> _Exercise brief_
Find the line with "find module 'dotenv'" and the line with "towards ew-vod2cbm with" in the entries below; output exactly those two lines, every line between them, and no others.

> _Records supplied_
"""
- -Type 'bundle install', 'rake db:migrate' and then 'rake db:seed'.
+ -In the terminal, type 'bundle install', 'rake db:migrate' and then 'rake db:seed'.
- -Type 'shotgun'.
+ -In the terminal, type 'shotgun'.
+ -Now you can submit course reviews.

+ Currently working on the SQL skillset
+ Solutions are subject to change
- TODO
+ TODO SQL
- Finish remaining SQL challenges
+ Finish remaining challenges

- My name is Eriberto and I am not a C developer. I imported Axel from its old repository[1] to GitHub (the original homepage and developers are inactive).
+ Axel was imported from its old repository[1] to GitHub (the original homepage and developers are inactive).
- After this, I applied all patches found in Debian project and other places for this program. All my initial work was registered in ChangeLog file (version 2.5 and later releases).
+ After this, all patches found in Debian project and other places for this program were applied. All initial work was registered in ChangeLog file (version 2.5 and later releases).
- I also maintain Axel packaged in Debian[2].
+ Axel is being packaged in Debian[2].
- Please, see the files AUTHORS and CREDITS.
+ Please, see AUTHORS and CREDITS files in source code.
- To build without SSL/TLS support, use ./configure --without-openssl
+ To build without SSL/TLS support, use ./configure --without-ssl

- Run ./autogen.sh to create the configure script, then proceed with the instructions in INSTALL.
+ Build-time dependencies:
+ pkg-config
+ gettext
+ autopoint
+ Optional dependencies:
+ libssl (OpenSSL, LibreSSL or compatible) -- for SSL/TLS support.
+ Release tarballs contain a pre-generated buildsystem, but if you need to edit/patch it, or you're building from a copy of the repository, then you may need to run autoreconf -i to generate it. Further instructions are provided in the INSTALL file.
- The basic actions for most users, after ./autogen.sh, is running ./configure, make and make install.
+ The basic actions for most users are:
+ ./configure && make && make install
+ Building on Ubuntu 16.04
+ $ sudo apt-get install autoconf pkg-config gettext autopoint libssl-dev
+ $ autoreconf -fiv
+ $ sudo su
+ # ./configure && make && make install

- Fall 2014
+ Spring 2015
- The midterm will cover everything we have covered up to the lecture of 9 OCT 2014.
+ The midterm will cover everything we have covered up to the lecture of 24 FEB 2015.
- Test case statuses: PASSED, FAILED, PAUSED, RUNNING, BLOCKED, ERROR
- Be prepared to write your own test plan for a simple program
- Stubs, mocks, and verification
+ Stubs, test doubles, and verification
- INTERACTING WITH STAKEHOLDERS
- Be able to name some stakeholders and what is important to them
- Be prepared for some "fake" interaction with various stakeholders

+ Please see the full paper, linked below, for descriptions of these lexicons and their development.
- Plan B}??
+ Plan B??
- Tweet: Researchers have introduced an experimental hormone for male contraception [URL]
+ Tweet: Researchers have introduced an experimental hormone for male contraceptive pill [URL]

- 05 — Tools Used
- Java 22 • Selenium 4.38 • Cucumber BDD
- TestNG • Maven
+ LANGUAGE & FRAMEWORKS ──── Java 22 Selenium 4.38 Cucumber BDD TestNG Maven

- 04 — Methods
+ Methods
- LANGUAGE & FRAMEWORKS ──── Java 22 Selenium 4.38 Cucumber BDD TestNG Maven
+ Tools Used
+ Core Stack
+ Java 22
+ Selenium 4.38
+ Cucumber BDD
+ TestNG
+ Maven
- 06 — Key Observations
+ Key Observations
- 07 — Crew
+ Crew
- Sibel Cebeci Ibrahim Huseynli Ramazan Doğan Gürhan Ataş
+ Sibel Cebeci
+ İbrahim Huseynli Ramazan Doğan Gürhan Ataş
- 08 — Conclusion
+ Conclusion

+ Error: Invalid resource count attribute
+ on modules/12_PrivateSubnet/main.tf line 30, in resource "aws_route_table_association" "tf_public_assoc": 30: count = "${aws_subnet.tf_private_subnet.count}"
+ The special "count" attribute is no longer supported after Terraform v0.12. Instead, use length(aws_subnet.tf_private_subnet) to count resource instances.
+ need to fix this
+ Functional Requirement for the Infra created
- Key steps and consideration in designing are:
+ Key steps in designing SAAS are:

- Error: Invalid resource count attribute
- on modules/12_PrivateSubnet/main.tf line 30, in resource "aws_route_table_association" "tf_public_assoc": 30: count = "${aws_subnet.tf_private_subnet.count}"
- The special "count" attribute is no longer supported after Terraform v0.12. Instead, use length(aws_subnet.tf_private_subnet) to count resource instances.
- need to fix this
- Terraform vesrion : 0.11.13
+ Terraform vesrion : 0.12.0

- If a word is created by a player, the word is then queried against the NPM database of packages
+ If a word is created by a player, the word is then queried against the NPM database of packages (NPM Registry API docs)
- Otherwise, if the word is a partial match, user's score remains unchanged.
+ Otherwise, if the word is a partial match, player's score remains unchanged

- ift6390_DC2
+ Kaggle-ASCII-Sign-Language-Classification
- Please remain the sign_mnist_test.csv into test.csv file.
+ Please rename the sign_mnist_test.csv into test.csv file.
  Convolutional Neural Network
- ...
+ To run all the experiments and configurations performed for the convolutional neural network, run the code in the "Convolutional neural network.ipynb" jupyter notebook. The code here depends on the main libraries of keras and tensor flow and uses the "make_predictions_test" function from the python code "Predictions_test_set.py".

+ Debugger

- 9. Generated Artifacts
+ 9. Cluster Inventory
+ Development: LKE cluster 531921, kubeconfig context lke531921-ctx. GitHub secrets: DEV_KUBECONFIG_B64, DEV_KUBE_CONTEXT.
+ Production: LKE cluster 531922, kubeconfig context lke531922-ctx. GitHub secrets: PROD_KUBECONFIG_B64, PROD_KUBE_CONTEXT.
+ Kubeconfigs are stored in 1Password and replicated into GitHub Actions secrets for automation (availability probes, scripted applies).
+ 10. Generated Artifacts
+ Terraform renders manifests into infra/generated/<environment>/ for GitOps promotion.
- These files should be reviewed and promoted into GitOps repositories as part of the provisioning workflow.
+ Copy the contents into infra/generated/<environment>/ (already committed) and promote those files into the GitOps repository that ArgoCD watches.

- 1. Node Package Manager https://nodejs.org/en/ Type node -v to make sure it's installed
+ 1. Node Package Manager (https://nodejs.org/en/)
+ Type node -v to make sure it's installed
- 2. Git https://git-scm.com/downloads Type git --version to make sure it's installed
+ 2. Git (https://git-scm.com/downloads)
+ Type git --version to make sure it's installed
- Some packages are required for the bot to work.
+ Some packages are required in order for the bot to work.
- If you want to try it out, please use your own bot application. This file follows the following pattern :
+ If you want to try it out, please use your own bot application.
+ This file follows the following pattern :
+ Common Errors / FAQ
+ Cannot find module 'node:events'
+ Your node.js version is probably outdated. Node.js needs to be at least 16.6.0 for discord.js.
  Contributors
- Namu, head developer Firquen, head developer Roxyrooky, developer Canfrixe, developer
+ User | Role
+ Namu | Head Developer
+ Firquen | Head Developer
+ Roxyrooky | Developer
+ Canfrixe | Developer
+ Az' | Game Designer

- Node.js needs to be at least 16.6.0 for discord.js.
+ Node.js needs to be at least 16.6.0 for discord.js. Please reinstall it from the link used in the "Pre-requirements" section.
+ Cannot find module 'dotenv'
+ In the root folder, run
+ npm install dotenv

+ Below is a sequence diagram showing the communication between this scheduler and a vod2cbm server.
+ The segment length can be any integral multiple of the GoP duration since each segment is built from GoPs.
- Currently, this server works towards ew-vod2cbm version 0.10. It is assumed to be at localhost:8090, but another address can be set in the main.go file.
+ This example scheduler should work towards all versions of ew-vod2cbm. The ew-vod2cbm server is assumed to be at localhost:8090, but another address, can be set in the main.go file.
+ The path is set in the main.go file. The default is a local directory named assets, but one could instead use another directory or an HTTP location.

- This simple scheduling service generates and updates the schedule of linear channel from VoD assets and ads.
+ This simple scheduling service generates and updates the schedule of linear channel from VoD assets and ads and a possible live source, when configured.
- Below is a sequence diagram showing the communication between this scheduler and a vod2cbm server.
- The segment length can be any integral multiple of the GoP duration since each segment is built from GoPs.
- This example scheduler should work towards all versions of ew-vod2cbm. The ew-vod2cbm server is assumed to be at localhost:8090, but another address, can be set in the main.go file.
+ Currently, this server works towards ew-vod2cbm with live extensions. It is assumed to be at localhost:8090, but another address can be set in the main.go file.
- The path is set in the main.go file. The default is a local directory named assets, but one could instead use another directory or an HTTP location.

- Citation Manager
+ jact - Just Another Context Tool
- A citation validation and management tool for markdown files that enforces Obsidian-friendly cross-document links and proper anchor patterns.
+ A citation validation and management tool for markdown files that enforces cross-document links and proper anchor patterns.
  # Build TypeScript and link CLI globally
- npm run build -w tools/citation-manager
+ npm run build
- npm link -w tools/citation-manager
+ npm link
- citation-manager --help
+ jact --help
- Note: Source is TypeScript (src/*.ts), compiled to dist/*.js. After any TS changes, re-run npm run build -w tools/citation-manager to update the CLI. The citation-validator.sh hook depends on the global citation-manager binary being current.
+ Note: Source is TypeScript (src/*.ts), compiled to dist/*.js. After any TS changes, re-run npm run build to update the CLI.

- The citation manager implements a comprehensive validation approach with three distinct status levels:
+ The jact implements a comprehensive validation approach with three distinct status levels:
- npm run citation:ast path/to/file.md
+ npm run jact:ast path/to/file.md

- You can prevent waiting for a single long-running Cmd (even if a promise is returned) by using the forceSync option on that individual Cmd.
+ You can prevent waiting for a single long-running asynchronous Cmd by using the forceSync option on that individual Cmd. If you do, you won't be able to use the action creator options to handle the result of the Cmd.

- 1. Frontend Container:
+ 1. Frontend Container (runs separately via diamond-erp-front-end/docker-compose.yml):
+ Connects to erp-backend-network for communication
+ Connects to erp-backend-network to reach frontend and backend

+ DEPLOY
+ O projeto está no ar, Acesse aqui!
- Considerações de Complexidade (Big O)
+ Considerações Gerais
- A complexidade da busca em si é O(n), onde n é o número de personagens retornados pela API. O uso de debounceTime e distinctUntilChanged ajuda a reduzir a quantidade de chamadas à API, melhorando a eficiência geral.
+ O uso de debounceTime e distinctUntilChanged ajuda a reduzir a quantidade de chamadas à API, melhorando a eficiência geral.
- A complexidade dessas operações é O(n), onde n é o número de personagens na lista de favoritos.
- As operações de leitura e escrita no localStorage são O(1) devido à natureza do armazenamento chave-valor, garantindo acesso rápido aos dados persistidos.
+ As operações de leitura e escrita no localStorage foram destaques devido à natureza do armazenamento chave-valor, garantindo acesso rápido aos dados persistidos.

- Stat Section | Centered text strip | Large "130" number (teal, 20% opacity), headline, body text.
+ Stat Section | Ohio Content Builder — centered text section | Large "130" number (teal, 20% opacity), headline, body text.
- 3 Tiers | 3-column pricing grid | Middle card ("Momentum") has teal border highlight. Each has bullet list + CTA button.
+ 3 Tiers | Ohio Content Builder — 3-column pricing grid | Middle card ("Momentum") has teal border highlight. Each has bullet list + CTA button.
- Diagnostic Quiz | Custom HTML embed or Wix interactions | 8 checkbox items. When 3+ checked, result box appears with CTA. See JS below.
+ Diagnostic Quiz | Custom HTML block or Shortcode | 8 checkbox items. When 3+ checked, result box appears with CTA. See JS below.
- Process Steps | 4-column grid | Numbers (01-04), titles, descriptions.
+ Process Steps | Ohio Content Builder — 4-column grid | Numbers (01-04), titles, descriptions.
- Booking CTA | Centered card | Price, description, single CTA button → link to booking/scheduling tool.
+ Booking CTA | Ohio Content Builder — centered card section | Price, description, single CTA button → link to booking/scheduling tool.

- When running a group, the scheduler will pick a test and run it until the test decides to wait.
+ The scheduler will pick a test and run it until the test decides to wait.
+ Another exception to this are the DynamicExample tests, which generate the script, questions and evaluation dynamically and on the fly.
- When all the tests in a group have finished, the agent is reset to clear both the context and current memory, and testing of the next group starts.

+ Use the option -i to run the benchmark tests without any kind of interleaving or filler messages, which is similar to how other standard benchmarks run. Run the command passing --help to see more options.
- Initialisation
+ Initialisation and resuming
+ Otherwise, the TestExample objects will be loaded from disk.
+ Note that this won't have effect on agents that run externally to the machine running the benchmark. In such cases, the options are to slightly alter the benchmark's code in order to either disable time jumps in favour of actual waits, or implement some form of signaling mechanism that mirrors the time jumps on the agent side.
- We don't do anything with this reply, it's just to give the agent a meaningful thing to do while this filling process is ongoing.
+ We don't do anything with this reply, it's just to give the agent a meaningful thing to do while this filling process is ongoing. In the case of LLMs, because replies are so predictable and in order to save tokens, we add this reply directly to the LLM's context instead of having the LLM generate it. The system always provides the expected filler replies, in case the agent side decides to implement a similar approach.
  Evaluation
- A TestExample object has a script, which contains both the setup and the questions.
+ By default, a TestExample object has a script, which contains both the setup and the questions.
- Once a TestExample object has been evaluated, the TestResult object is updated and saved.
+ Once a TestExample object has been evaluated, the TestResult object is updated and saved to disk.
"""
> _Final answer_
+ Cannot find module 'dotenv'
+ In the root folder, run
+ npm install dotenv

+ Below is a sequence diagram showing the communication between this scheduler and a vod2cbm server.
+ The segment length can be any integral multiple of the GoP duration since each segment is built from GoPs.
- Currently, this server works towards ew-vod2cbm version 0.10. It is assumed to be at localhost:8090, but another address can be set in the main.go file.
+ This example scheduler should work towards all versions of ew-vod2cbm. The ew-vod2cbm server is assumed to be at localhost:8090, but another address, can be set in the main.go file.
+ The path is set in the main.go file. The default is a local directory named assets, but one could instead use another directory or an HTTP location.

- This simple scheduling service generates and updates the schedule of linear channel from VoD assets and ads.
+ This simple scheduling service generates and updates the schedule of linear channel from VoD assets and ads and a possible live source, when configured.
- Below is a sequence diagram showing the communication between this scheduler and a vod2cbm server.
- The segment length can be any integral multiple of the GoP duration since each segment is built from GoPs.
- This example scheduler should work towards all versions of ew-vod2cbm. The ew-vod2cbm server is assumed to be at localhost:8090, but another address, can be set in the main.go file.
+ Currently, this server works towards ew-vod2cbm with live extensions. It is assumed to be at localhost:8090, but another address can be set in the main.go file.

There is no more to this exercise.